State Television and Radio Fund

Agency overview
- Formed: 12 April 1974; 50 years ago
- Jurisdiction: Russian Federation
- Headquarters: Ostankino Technical Center, Moscow 55°49′13″N 37°36′16″E﻿ / ﻿55.82028°N 37.60444°E
- Agency executive: Alexander Shafinsky, Director;
- Parent agency: All-Russia State Television and Radio Broadcasting Company
- Website: gtrf.ru

= State Television and Radio Fund =

Russian media archive from 1974

The State Television and Radio Fund, (Государственный фонд телевизионных и радиопрограмм) also known as the Gosteleradiofond (Гостелерадиофонд) is a Russian archive that is a branch of the Federal State Unitary Enterprise, the All-Russia State Television and Radio Broadcasting Company (VGTRK). The Gosteleradiofond archives television and radio broadcasting programs that were recorded before 1999.
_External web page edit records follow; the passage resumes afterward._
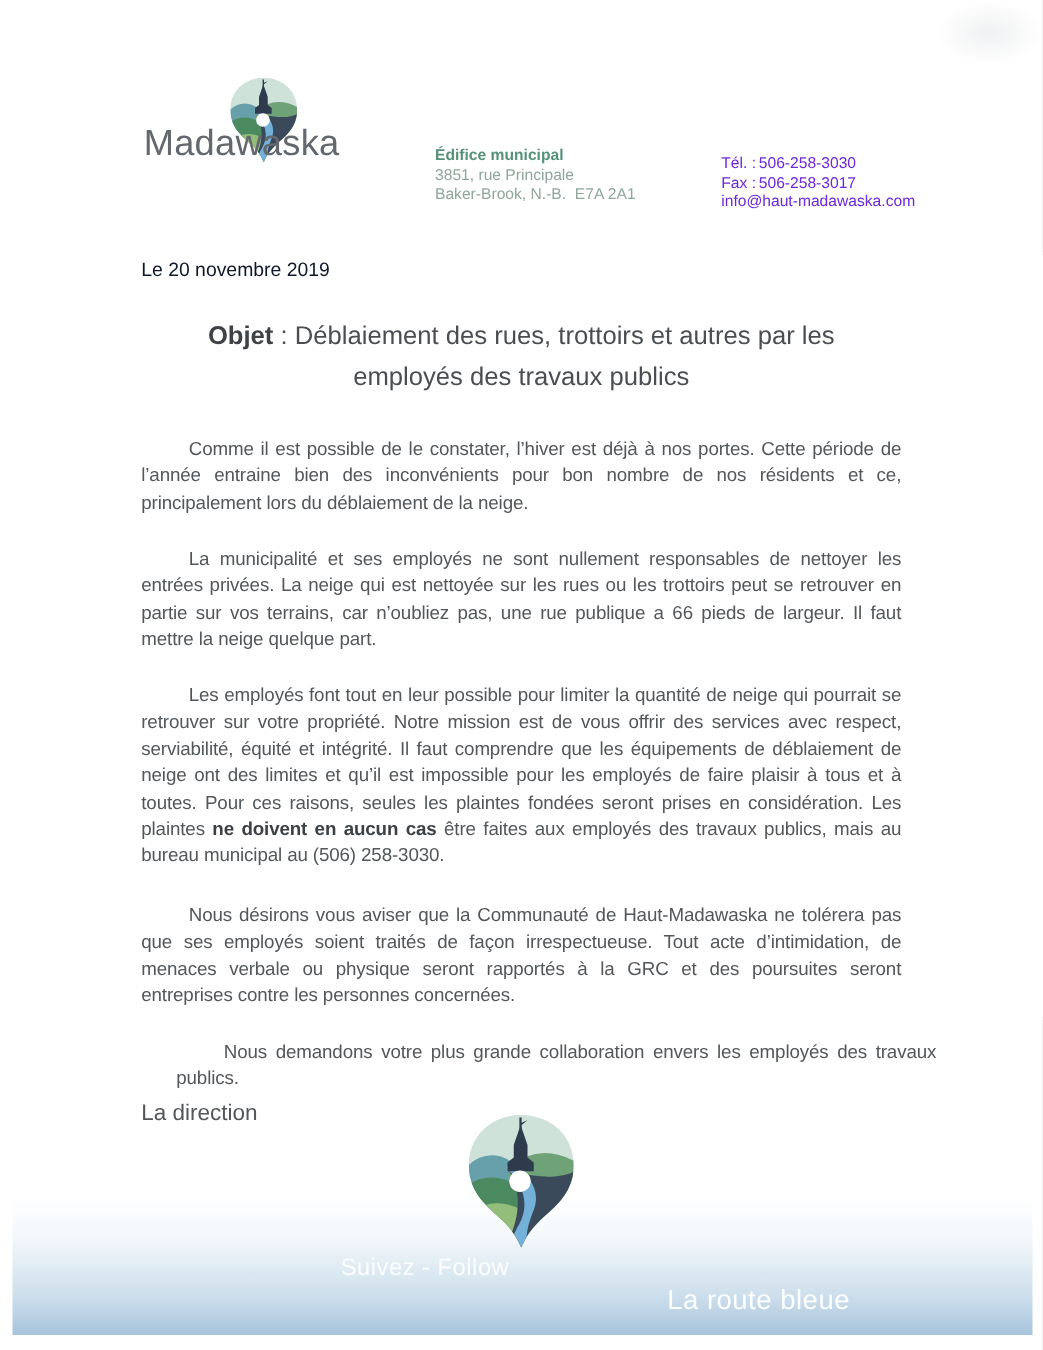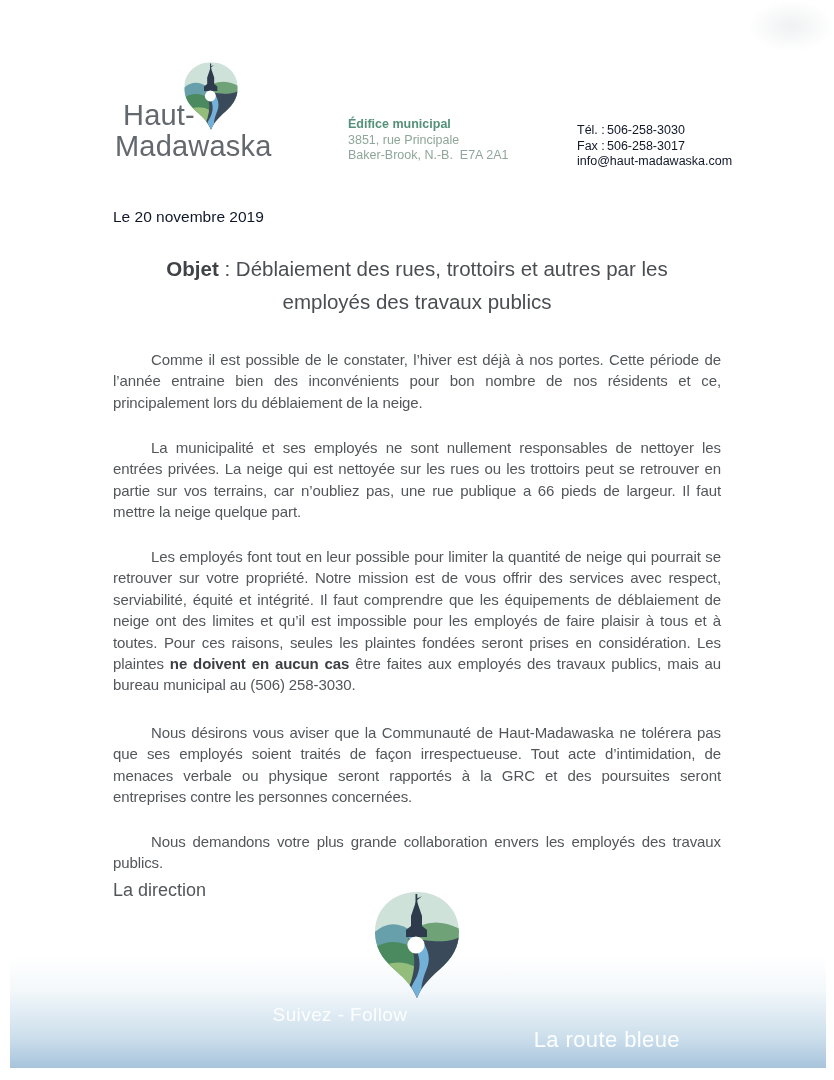"Haut-" span.l1 { html: <span>Haut-</span> -> none }
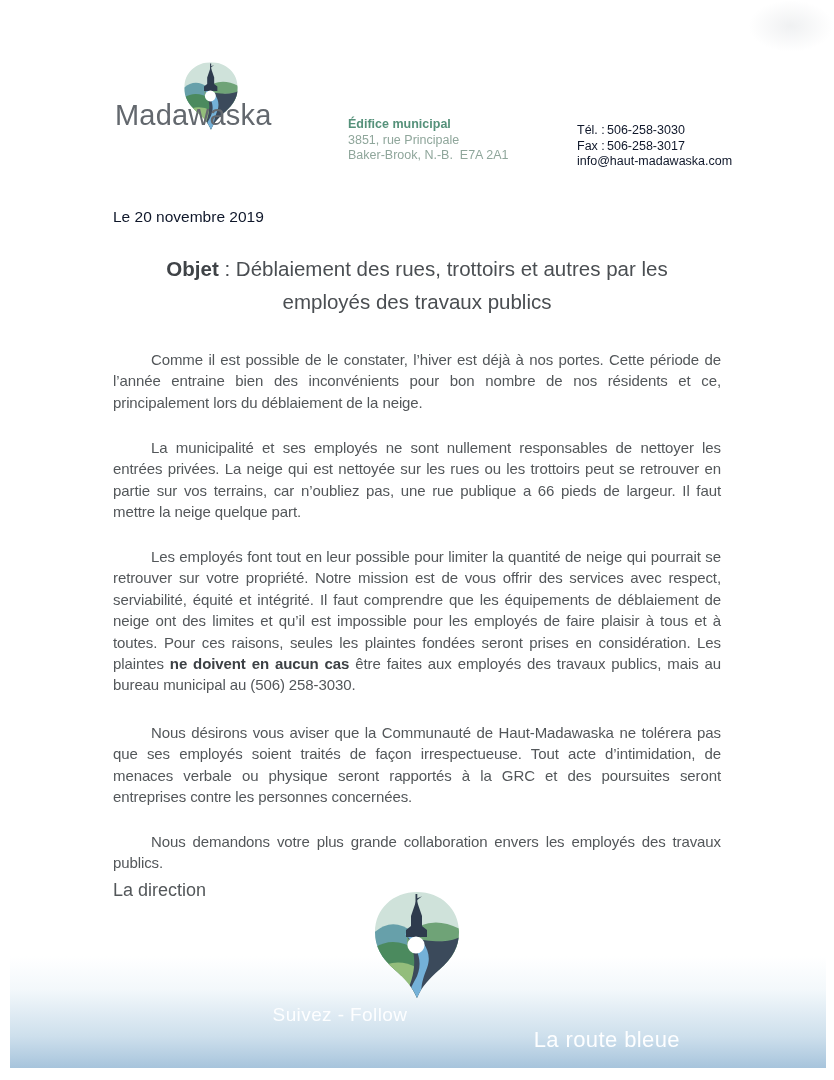"Tél. :" .contact { color: #0f172a -> #6d28d9 }
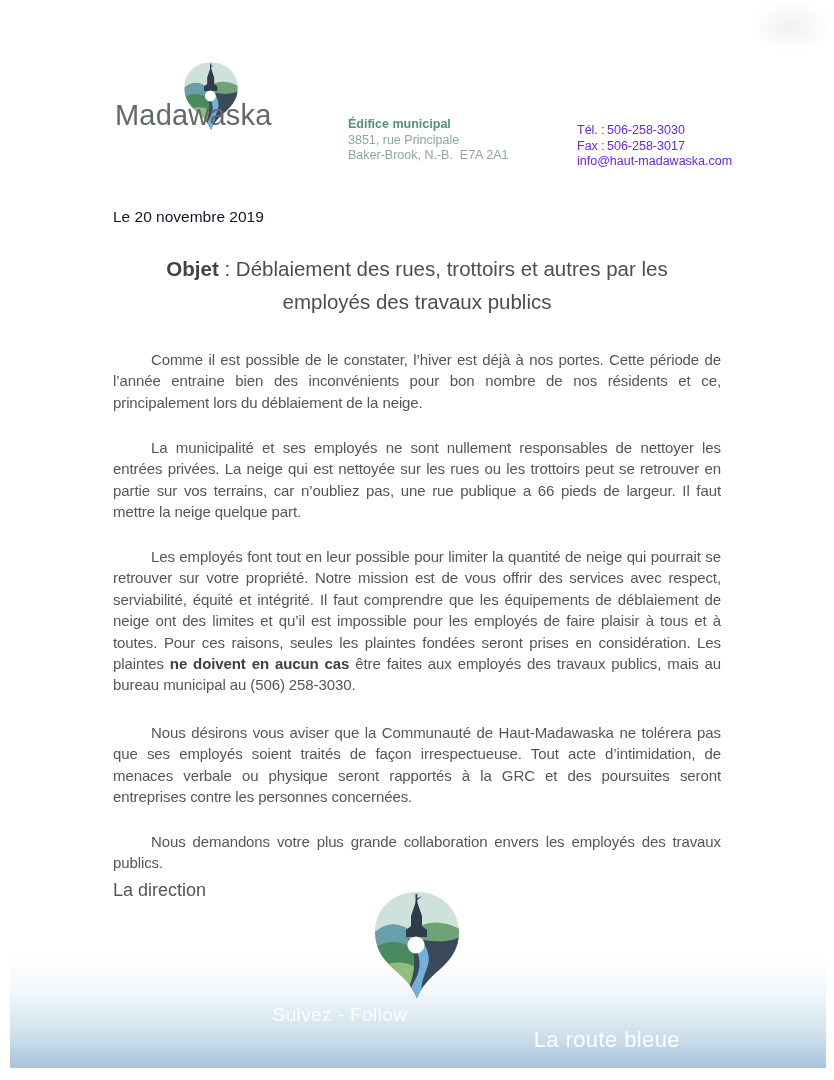"Nous demandons votre plus grande" #p5 { margin-left: none -> 28px }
The materials of the fund reflect the history, culture, and art of the Soviet Union in the 20th century. The collection of the Gosteleradiofond, in terms of its volume and variety of genres, has more than three million items in storage.

==History==
In 1974-1991, as a state institution, the All-Union Fund of Television and Radio Programs "Teleradiofond" was subordinate to the State Committee of Television and Radio Broadcasting of the Soviet Union. It carried out archiving of phonograms, video phonograms and television films both of its own production by Studio Ekran / TPO "Soyuztelefilm" and produced by television and film studios by order of Studio Ekran / TPO "Soyuztelefilm" ). Soon after the creation of the All-Union State Television and Radio Broadcasting Company on February 8, 1991, it became subordinate to it.

In connection with the abolition of the All-Union State Television and Radio Broadcasting Company on May 7, 1992, it was transferred to the State Television and Radio Broadcasting Company "Ostankino". During this period, the archiving of broadcasts for re-broadcasting by both the Directorate of Television Programs of the Russian State Television and Radio Broadcasting Company Ostankino and the Studio Radio 1, as well as other state and commercial broadcasting organizations, continued: AK Aktsept (produced broadcasts under the television program M-49), MNVK and the firm TV Channel 2x2.

In December 1993, the State Television and Radio Fund was transferred to the direct subordination of the Federal Service for Television and Radio Broadcasting, however, until May 7, 1994, the regulations on the FSTR were not adopted for a long time and the fund continued to be financed jointly with the television and radio company, and on December 13, 1995, its charter was approved. Between January 15, 1998 and December 8, 2013, the State Television and Radio Broadcasting Fund was included in the State Collection of Particularly Valuable Objects of Cultural Heritage of the Peoples of the Russian Federation. At the same time, archiving of the Ostankino Central Television/RGTRK broadcasts continued for subsequent broadcasting on various state and private television channels (primarily ORT/Channel One, Channel 31 and Kultura).

On December 9, 2013, Decree of the President of the Russian Federation No. 894 "On Certain Measures to Improve the Efficiency of State Mass Media" was published, providing for the liquidation of the "State Fund of Television and Radio Programs" with the transfer of its functions and property to the Federal State Unitary Enterprise "All-Russian State Television and Radio Broadcasting Company" (VGTRK). The transfer procedure was completed on July 1, 2014, and at the same time, the State Television and Radio Broadcasting Fund became a branch of the Federal State Unitary Enterprise VGTRK.

On November 15, 2017, YouTube channels were opened, on which GTRF materials began to be uploaded from December 18 ("Soviet Television" and "Soviet Radio"). On September 30, 2020, the channels "Soviet Humor" and "Soviet Films and Performances" were created. On September 26, 2019, the channel "Soviet Television" was awarded the silver YouTube button. On March 20, 2018, an official channel was created in Telegram. As of the end of 2021, the channel has 2.5 million subscribers and about 770 million views. On the night of March 11-12, 2022, YouTube blocked the channels "Soviet Television. State Television and Radio Broadcasting Fund" and "Soviet Radio. Gosteleradiofond". On March 23, both YouTube channels were unblocked.